Среди обагренной кровью равнины нас встретили шестеро мирмидонян с носилками из ремней, натянутых на деревянную раму. Я опустил на них Ахиллеса как только мог бережно. И все-таки лицо его исказилось от боли, тем не менее царевич не вскрикнул и не пожаловался.
Одиссей положил руку на мое плечо:
- Ты спас ему жизнь. Ты заметил стрелу?
- Да, и она летела прямо в его сердце. Как ты думаешь, опасна ли эта рана?
- Не слишком, - отвечал Одиссей. - Но Ахиллес не скоро сумеет выехать на ристалище.

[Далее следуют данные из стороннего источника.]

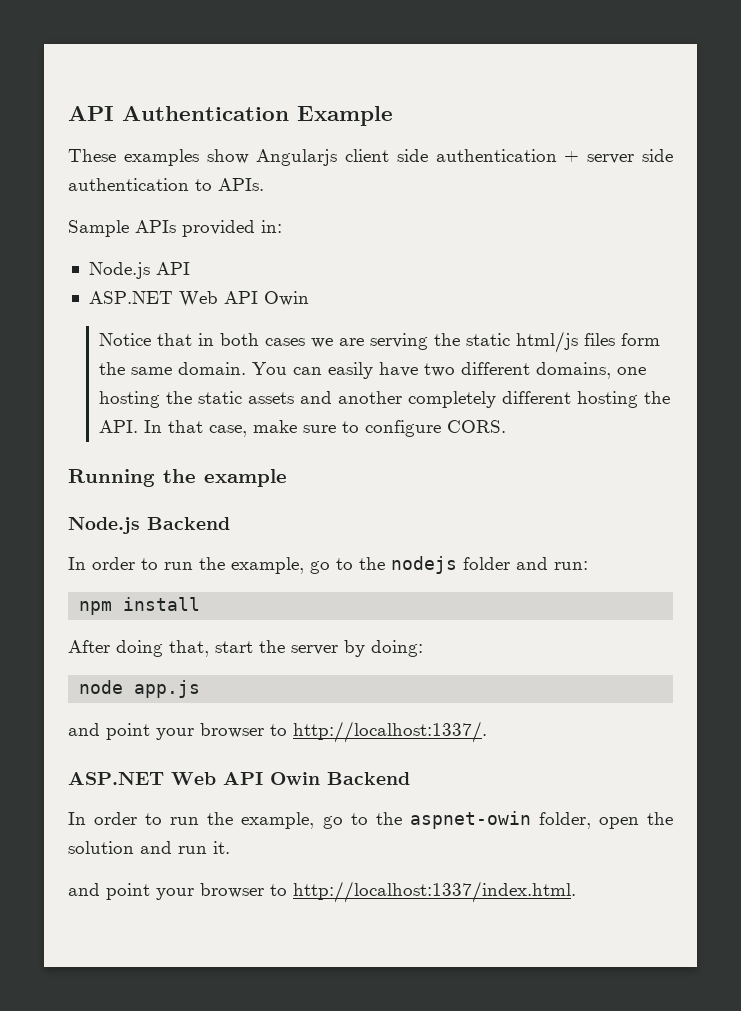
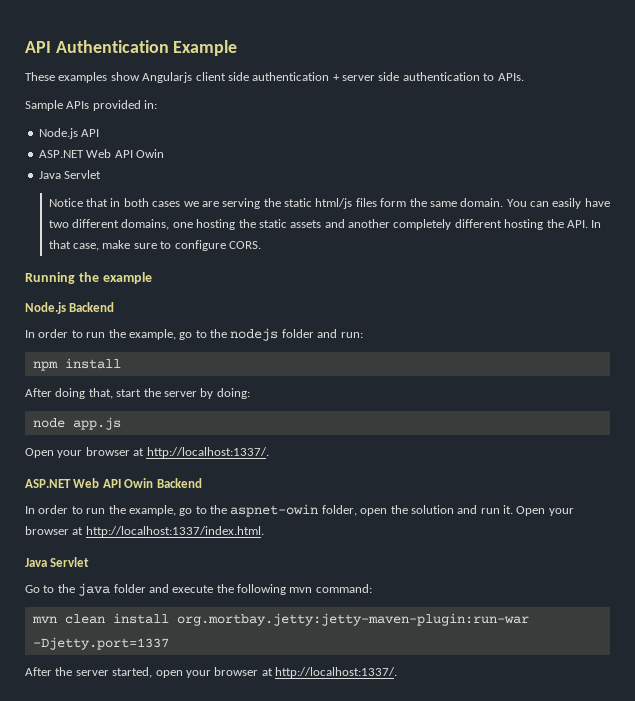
(309, 298) none -> [38,170,102,179] // Java Servlet
[68,723,287,740] and point your browser to -> [25,447,145,458] Open your browser at
[68,881,576,903] // and point your browser to http://localhost:1337/index.html. -> [516,506,574,516] [25,526,264,537] [25,557,90,567] [25,583,372,596] [31,613,529,626] [32,637,169,650] [25,667,397,678] Open your browser at http://localhost:1337/index.html. // Java Servlet // Go to the java folder and execute the following mvn command: // mvn clean install org.mortbay.jetty:jetty-maven-plugin:run-war -Djetty.port=1337 // After the server started, open your browser at http://localhost:1337/.

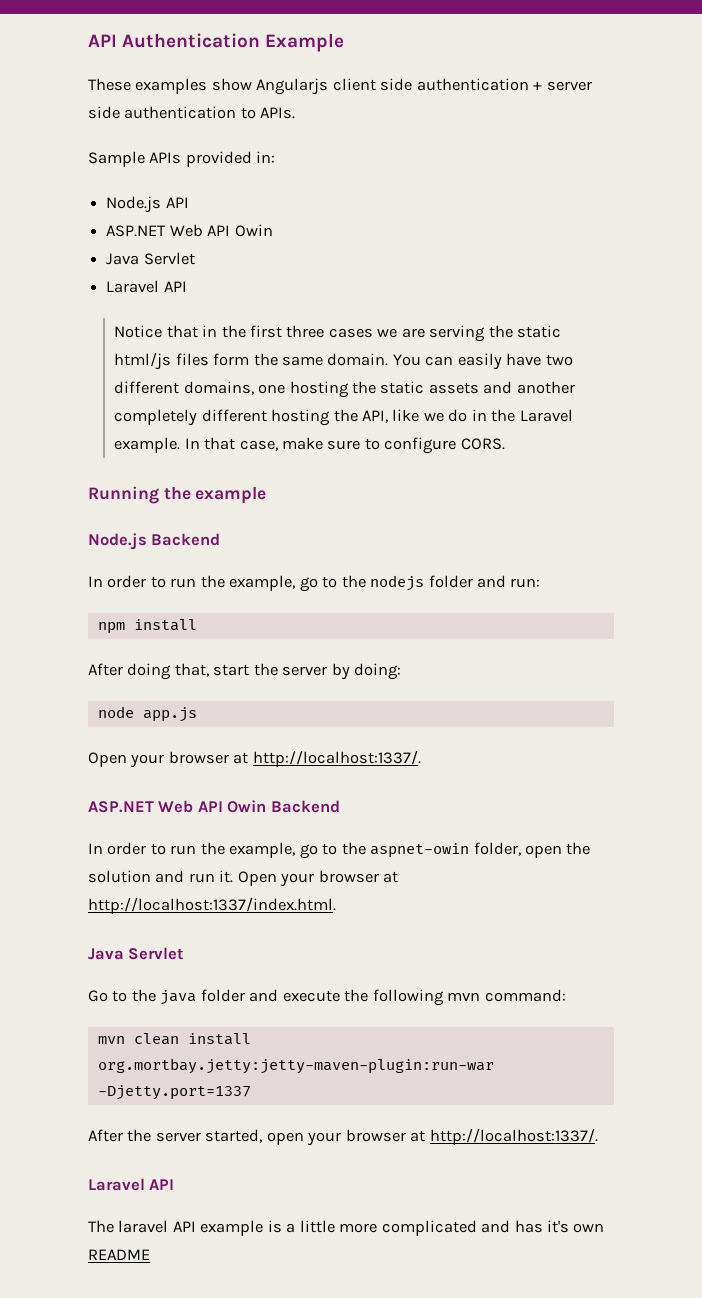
(102, 174) none -> [106,280,187,293] // Laravel API
[123,198,149,207] both -> [221,325,325,338] the first three
[566,220,588,228] API. -> [361,409,573,423] [114,437,181,453] API, like we do in the Laravel example.
(397, 672) none -> [88,1178,175,1191] [88,1220,605,1236] [88,1249,150,1260] // Laravel API // The laravel API example is a little more complicated and has it's own README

Бок о бок с царем Итаки мы устало брели по пыльной равнине. С моря вновь задул ветер, поднимая пыль, летевшую нам в лица. Возвращаясь в лагерь, мы прикрывали глаза. Каждая мышца моего тела ныла, кровь запеклась на правой руке и ногах, испачкав одежду.

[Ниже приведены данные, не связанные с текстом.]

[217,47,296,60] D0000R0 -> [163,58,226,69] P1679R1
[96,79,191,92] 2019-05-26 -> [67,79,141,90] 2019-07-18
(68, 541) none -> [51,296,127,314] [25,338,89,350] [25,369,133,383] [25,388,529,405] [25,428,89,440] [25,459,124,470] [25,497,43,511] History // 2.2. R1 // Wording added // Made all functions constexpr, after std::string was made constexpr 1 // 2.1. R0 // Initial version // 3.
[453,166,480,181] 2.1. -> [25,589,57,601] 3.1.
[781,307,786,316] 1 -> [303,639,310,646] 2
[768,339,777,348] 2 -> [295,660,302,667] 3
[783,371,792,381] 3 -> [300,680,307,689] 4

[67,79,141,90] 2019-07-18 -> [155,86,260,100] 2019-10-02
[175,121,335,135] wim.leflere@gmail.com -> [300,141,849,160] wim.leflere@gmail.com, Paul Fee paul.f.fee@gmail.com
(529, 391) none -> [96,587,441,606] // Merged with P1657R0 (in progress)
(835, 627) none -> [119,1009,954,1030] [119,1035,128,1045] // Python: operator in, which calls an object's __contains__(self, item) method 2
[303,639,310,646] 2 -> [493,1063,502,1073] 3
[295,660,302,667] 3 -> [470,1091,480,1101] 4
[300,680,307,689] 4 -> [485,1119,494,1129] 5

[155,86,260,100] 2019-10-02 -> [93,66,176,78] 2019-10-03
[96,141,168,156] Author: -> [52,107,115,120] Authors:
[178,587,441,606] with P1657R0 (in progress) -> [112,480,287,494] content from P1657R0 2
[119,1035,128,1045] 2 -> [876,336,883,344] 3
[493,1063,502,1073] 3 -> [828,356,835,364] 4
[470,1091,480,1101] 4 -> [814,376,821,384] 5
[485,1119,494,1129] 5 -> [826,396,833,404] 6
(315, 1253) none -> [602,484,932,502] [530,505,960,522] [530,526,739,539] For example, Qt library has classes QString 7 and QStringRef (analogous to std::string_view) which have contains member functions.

- Ты бился отлично, - проговорил Одиссей. - Я даже решил, что мы все-таки захватим ворота и наконец ворвемся в город.
Я устало покачал головой:
- Мы не можем прорваться в охраняемые ворота. Защитить узкий проход несложно.
Одиссей кивнул, соглашаясь:
- Так ты полагаешь, что твои хетты сумеют построить машину, которая позволит нам подняться на стены Трои?
- Они говорят, что уже проделывали это в Угарите и в других краях.
- В Угарите... - протянул Одиссей. Название города, несомненно, произвело на него впечатление. - Надо переговорить с Агамемноном и военным советом. Пока Ахиллес не выйдет на поле брани, нечего и думать вновь штурмовать ворота.
- Незачем делать это, даже когда он выздоровеет, - возразил я.
Одиссей сурово взглянул на меня, но промолчал.
Политос и в самом деле подпрыгивал на месте, когда я возвратился в лагерь.
- Какой день! - повторял он. - Какой день!
И как всегда до последней детали старик выпытал у меня все подробности сражения. Он следил за битвой с вершины вала, но отчаянная схватка у ворот разыгралась чересчур далеко, да и в кипении боя трудно было что-то различить.
- А что тогда сказал Одиссей? - спрашивал он. - Я видел, как Одиссей, Диомед и Менелай ехали бок о бок к воротам. Кто из них добрался туда первым?
Он устроил мне пир: подал густую ячменную похлебку, жареного ягненка, лук, лепешки, еще горячие, прямо из глиняной печи, фляжки неразбавленного вина. И пока я ел, говорил со мной не умолкая.
Не забывая про еду, я отвечал на вопросы сказителя. Время шло, и солнце склонялось к западу, опускаясь к поверхности моря... Вершины гор островов сделались золотыми, пурпурными, а потом и вовсе растворились во тьме. На безоблачном фиолетовом небе проступила первая звезда, настолько прекрасная, что я понял, почему во все века и повсюду на Земле ее называли именем богини любви.
Вопросы Политоса сыпались как из рога изобилия, поэтому я решил отдохнуть от него и послал справиться о состоянии Ахиллеса. Я не мог избавиться от странного гнетущего чувства. Ахиллес обречен, говорил мне внутренний голос, он переживет Гектора лишь на несколько часов.